A marker chromosome is a chromosome with an abnormal structure which is mainly detected by conventional banding cytogenetics. According to the international system for human cytogenetic nomenclature (ISCN), marker chromosomes are “structurally abnormal chromosomes of unknown origin and commonly found in karyotypes of cancer patients and patients with constitutional genetic disorders” (ISCN 2009).
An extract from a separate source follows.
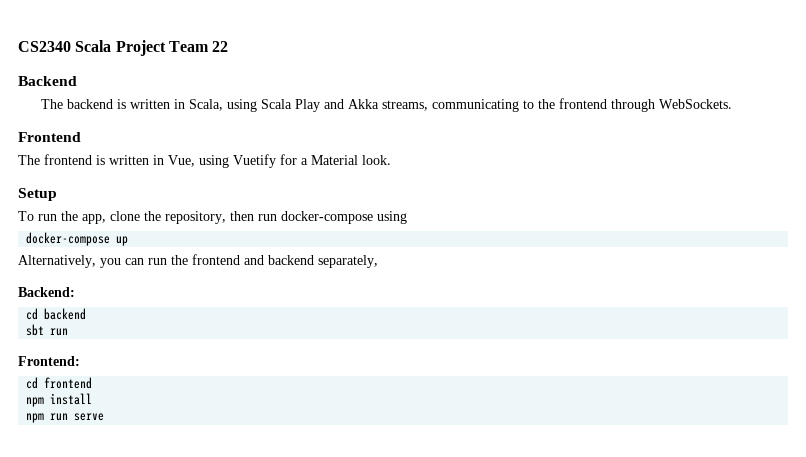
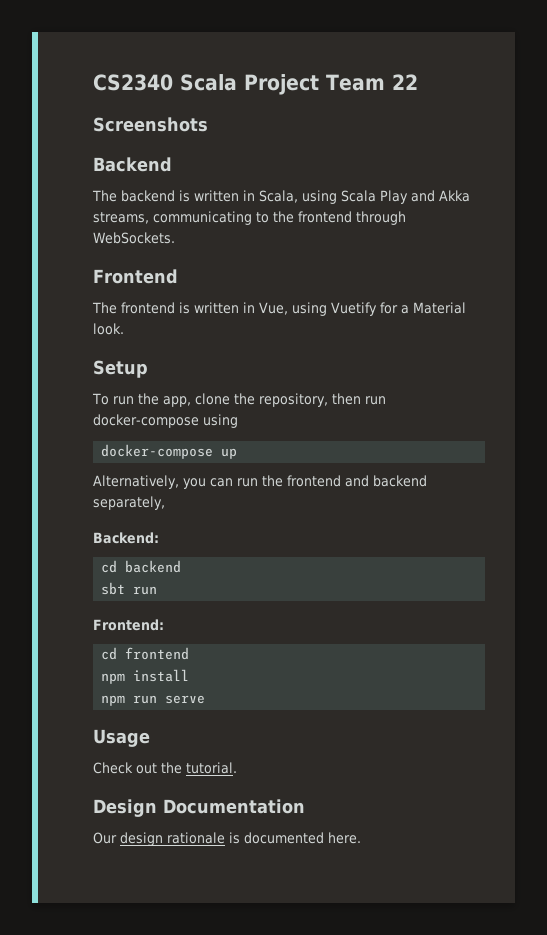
(229, 46) none -> [93,117,208,132] // Screenshots
(105, 417) none -> [93,729,150,747] [93,762,237,774] [93,799,305,817] [93,832,361,846] // Usage // Check out the tutorial. // Design Documentation // Our design rationale is documented here.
Approximately 3 million humans in a population of 7 billion are sSMC carriers and sSMCs can originate from any of the human chromosomes.[5] If the same sSMC is present in one of the parents of a fetus, it is a familial sSMC and usually does not lead to a particular phenotype. In the case of a de novo sSMC, phenotypic effects can be present because of extra genetic sequences of the sSMC.[5] sSMCs can additionally be present in a karyotype of 46 normal chromosomes, in a numerically abnormal karyotype (e.g. Klinefelter syndrome or Down syndrome), or in a structurally abnormal but balanced karyotype.[6] Although sSMCs are present in 0.075% of “unselected” prenatal individuals, they can only be detected in 0.044% of postnatal cases. The reduced rate of sSMCs in postnatal cases compared to prenatal can be due to: (i) the effect of maternal age on the need for prenatal diagnosis,[4] (ii) karyotyping, as an invasive prenatal diagnosis method, is carried out in one-third of the cases with a suspected condition, and (iii) the fact that 4.4% of sSMC pregnancies end with stillbirth or spontaneous abortion.[3]
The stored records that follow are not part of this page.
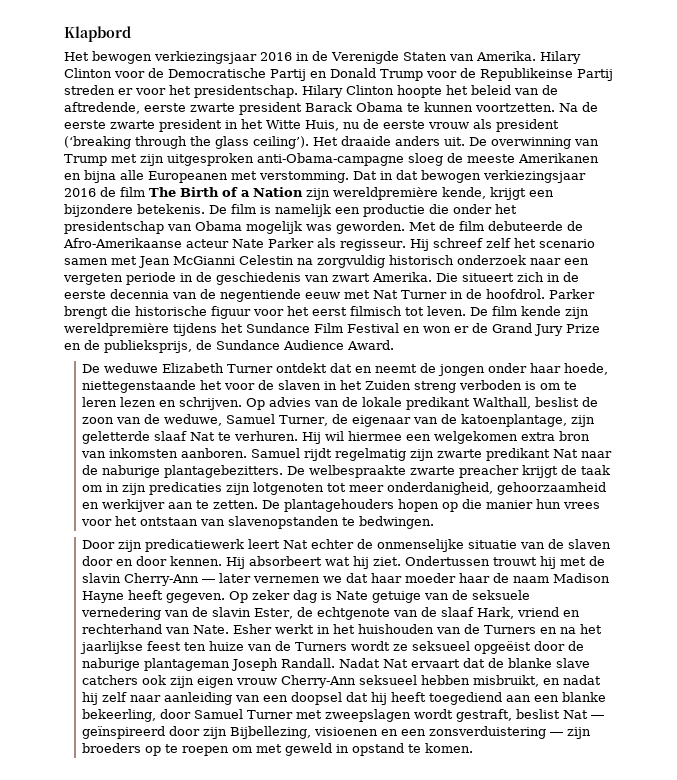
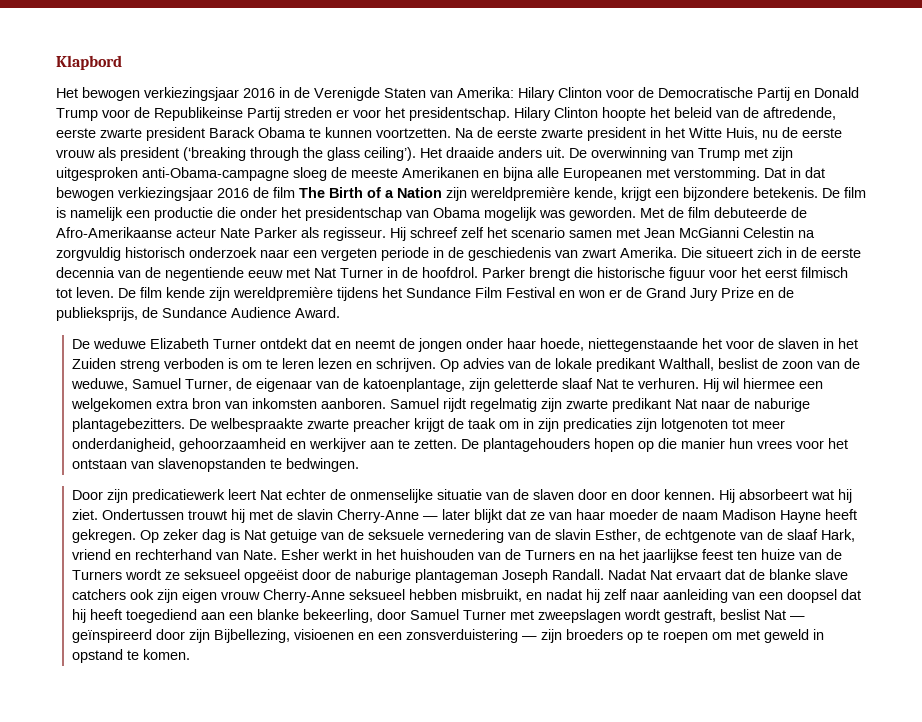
[475,51,536,61] Amerika. -> [457,87,514,98] Amerika:
[124,573,200,586] Cherry-Ann -> [337,509,420,523] Cherry-Anne
[253,573,369,583] vernemen we dat -> [474,509,573,523] blijkt dat ze van
[459,573,491,583] haar -> (659, 514) none
[166,593,226,603] gegeven. -> [72,529,137,543] gekregen.
[336,591,369,600] Nate -> [244,530,267,540] Nat
[254,608,294,619] Ester, -> [595,529,642,542] Esther,
[281,675,357,688] Cherry-Ann -> [263,589,346,603] Cherry-Anne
There are a few reports regarding the coincidence of Klinefelter syndrome and sSMCs. For the first time in 1997, Manea et al. presented a Klinefelter case with a marker chromosome in a 2.5-year-old male having developmental delay. That patient was the first case of ring(X) chromosome described in a 47,XXY patient using FISH analysis with an X chromosome paint.[9] In 2005, Liehr et al. presented the second case with 48,XXY,+mar karyotype determined by conventional cytogenetic analysis. Using centromere-specific multicolor FISH (cenM-FISH) and a specific subcentromere-specific (subcenM-FISH) probe, the origin of sSMC was recognized as dic(9)(:p12-->q11.1:q11.1-->p11.1:).[8] In 2005, Weimer et al.[10] reported a case of a boy with signs of Klinefelter syndrome, additional mild facial dysmorphic features, and severe speech delay. They identified the boy as a Klinefelter case possessing two different sSMCs. They were characterized by applying FISH analysis and PCR using several Y-chromosome microsatellite markers. One of the two sSMCs was a ring Y chromosome containing the SRY region and the other was the pericentromeric region of chromosome 8.[10] In 2012, Gulten et al. reported another Klinefelter case with marker chromosome originated from chromosome 9.[7] They applied FISH analysis to identify the marker chromosome using the LSI p16 (9p21) SpectrumOrange/CEP 9 SpectrumGreen Probe (Vysis CDKN2A/CEP 9 FISH Probe).[7]

In contrast to all previous reports, we have identified a prenatal case. QF-PCR and karyotype analysis showed an extra chromosome X that was compatible with Klinefelter syndrome. In-house developed QF-PCR revealed trisomy for the short arm of chromosome 18. Since all markers with trisomic pattern belong to the short arm of chromosome 18, in FISH analysis we used probes for the subtelomeric region of the short arm of chromosome 18. For the characterization of the sSMC centromere, chromosome 18 centromere-specific probe (D18Z1) was used. Results from the FISH analysis was in agreement with the QF-PCR outcome and confirmed that sSMC is a derivative of chromosome 18. Since the origin of extra X chromosome and sSMC was maternal, the role of advanced maternal age in chromosomal aneuploidies was reconfirmed.

Conclusion

The first case of the coincidence of Klinefelter syndrome with sSMC derived chromosome 18 is reported. The usefulness of QF-PCR and FISH techniques for the characterization of sSMCs content is demonstrated.